Member of the Ghana Parliament for Offinso
- In office 1 October 1969 – 13 January 1972
- Preceded by: Joseph Abrensu Owusu-Ansah
- Succeeded by: Kwadwo Takyi-Berko

Personal details
- Born: 23 March 1932 (age 94) Ashanti Region, Gold Coast
- Education: Prempeh College
- Alma mater: University of Hull

= Yaw Brefo Darkwa-Dwamena =

Ghanaian politician

Yaw Brefo Darkwa-Dwamena is a Ghanaian politician and member of the first parliament of the second republic of Ghana representing Offinso constituency under the membership of the Progress Party.

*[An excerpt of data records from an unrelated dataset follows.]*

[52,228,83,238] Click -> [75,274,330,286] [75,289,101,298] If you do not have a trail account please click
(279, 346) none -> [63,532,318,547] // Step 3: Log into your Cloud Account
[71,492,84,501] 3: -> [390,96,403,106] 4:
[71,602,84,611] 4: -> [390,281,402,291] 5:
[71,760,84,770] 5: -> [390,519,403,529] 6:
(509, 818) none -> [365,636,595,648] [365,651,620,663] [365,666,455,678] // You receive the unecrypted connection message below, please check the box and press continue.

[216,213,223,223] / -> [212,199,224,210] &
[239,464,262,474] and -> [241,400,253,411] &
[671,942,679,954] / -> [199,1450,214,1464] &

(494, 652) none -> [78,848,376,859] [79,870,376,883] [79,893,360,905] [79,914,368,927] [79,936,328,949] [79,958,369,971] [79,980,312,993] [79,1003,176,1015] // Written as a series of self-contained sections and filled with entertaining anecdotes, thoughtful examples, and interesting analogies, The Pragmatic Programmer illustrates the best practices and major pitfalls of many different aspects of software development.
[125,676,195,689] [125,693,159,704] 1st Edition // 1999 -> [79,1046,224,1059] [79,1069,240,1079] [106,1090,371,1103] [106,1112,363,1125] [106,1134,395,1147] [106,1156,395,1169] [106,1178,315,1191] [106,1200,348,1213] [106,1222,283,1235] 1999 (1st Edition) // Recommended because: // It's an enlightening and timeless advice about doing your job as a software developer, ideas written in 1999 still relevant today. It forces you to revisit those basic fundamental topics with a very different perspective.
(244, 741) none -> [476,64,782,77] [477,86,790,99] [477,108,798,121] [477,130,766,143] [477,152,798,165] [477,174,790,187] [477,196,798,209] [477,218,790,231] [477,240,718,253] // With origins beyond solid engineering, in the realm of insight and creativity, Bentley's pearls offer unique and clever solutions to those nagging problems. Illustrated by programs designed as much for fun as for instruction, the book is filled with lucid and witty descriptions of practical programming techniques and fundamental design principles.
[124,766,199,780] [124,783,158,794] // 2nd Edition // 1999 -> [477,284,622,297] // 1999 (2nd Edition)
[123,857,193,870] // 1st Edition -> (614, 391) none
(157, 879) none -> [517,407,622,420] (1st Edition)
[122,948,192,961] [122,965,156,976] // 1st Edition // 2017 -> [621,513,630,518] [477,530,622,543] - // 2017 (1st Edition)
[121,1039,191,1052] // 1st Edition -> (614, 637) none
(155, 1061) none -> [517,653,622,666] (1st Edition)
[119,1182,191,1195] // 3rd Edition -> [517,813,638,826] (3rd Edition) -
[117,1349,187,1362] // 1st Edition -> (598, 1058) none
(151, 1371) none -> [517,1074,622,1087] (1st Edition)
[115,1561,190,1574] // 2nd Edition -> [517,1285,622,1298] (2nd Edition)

== Early life and education ==
Darkwa-Dwamena was born on 23 March 1932 in the Ashanti region of Ghana. He attended Prempeh College, Kumasi. He thereafter moved to England to advance his education at the University of Hull where he obtained his Bachelor of Laws degree in law. He worked as a Barrister-at-Law before going into parliament.

== Politics ==
Darkwa-Dwamena began his political career in 1969 when he became the parliamentary candidate for the Progress Party (PP) to represent Offinso constituency prior to the commencement of the 1969 Ghanaian parliamentary election. He assumed office as a member of the first parliament of the second republic of Ghana on 1 October 1969 after being pronounced winner at the 1969 Ghanaian parliamentary election. His tenure ended on 13 January 1972.

== Personal life ==
Darkwa-Dwamena is a Christian and cocoa farmer.